:: TASK ITEM ::
Return the records exactly, please. Every line should match.

[Before-and-after change data]
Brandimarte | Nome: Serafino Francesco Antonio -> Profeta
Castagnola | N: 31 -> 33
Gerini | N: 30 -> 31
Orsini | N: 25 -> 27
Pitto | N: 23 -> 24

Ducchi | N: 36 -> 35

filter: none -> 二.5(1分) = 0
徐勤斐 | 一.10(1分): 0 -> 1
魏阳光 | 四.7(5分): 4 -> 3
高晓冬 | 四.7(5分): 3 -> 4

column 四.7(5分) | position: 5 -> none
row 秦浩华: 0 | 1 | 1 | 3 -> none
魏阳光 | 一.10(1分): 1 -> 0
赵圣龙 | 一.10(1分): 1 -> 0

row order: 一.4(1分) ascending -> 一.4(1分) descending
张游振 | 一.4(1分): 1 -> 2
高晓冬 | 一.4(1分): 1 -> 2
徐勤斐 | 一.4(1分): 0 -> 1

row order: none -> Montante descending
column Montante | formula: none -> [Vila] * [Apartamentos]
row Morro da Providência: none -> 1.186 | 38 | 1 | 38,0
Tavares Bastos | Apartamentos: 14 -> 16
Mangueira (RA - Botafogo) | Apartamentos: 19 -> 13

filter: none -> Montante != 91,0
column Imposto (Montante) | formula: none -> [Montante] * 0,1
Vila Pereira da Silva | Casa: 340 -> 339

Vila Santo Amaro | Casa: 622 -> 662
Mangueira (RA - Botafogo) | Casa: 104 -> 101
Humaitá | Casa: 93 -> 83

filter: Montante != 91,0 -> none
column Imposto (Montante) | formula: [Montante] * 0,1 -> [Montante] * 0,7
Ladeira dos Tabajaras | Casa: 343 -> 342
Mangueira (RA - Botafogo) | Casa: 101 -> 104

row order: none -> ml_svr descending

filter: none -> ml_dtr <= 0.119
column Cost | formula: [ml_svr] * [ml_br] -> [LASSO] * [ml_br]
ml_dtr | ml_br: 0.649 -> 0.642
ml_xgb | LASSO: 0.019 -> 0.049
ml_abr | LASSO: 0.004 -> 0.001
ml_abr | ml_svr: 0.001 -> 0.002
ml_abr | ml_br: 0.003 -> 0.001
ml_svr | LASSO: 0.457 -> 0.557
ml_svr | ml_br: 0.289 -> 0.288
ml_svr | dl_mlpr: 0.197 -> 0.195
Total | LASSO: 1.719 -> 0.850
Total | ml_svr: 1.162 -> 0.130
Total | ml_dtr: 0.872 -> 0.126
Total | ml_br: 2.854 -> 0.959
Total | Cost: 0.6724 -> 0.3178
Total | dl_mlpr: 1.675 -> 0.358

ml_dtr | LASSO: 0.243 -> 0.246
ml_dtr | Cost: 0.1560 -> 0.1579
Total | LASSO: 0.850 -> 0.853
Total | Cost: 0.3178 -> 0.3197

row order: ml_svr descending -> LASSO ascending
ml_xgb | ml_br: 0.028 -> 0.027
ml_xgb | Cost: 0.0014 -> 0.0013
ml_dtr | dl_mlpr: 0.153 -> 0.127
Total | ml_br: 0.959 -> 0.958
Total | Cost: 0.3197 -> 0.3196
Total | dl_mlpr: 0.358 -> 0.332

:: EXERCISE RESPONSE ::
Brandimarte | Nome: Serafino Francesco Antonio -> Profeta
Castagnola | N: 31 -> 33
Gerini | N: 30 -> 31
Orsini | N: 25 -> 27
Pitto | N: 23 -> 24

Ducchi | N: 36 -> 35

filter: none -> 二.5(1分) = 0
徐勤斐 | 一.10(1分): 0 -> 1
魏阳光 | 四.7(5分): 4 -> 3
高晓冬 | 四.7(5分): 3 -> 4

column 四.7(5分) | position: 5 -> none
row 秦浩华: 0 | 1 | 1 | 3 -> none
魏阳光 | 一.10(1分): 1 -> 0
赵圣龙 | 一.10(1分): 1 -> 0

row order: 一.4(1分) ascending -> 一.4(1分) descending
张游振 | 一.4(1分): 1 -> 2
高晓冬 | 一.4(1分): 1 -> 2
徐勤斐 | 一.4(1分): 0 -> 1

row order: none -> Montante descending
column Montante | formula: none -> [Vila] * [Apartamentos]
row Morro da Providência: none -> 1.186 | 38 | 1 | 38,0
Tavares Bastos | Apartamentos: 14 -> 16
Mangueira (RA - Botafogo) | Apartamentos: 19 -> 13

filter: none -> Montante != 91,0
column Imposto (Montante) | formula: none -> [Montante] * 0,1
Vila Pereira da Silva | Casa: 340 -> 339

Vila Santo Amaro | Casa: 622 -> 662
Mangueira (RA - Botafogo) | Casa: 104 -> 101
Humaitá | Casa: 93 -> 83

filter: Montante != 91,0 -> none
column Imposto (Montante) | formula: [Montante] * 0,1 -> [Montante] * 0,7
Ladeira dos Tabajaras | Casa: 343 -> 342
Mangueira (RA - Botafogo) | Casa: 101 -> 104

row order: none -> ml_svr descending

filter: none -> ml_dtr <= 0.119
column Cost | formula: [ml_svr] * [ml_br] -> [LASSO] * [ml_br]
ml_dtr | ml_br: 0.649 -> 0.642
ml_xgb | LASSO: 0.019 -> 0.049
ml_abr | LASSO: 0.004 -> 0.001
ml_abr | ml_svr: 0.001 -> 0.002
ml_abr | ml_br: 0.003 -> 0.001
ml_svr | LASSO: 0.457 -> 0.557
ml_svr | ml_br: 0.289 -> 0.288
ml_svr | dl_mlpr: 0.197 -> 0.195
Total | LASSO: 1.719 -> 0.850
Total | ml_svr: 1.162 -> 0.130
Total | ml_dtr: 0.872 -> 0.126
Total | ml_br: 2.854 -> 0.959
Total | Cost: 0.6724 -> 0.3178
Total | dl_mlpr: 1.675 -> 0.358

ml_dtr | LASSO: 0.243 -> 0.246
ml_dtr | Cost: 0.1560 -> 0.1579
Total | LASSO: 0.850 -> 0.853
Total | Cost: 0.3178 -> 0.3197

row order: ml_svr descending -> LASSO ascending
ml_xgb | ml_br: 0.028 -> 0.027
ml_xgb | Cost: 0.0014 -> 0.0013
ml_dtr | dl_mlpr: 0.153 -> 0.127
Total | ml_br: 0.959 -> 0.958
Total | Cost: 0.3197 -> 0.3196
Total | dl_mlpr: 0.358 -> 0.332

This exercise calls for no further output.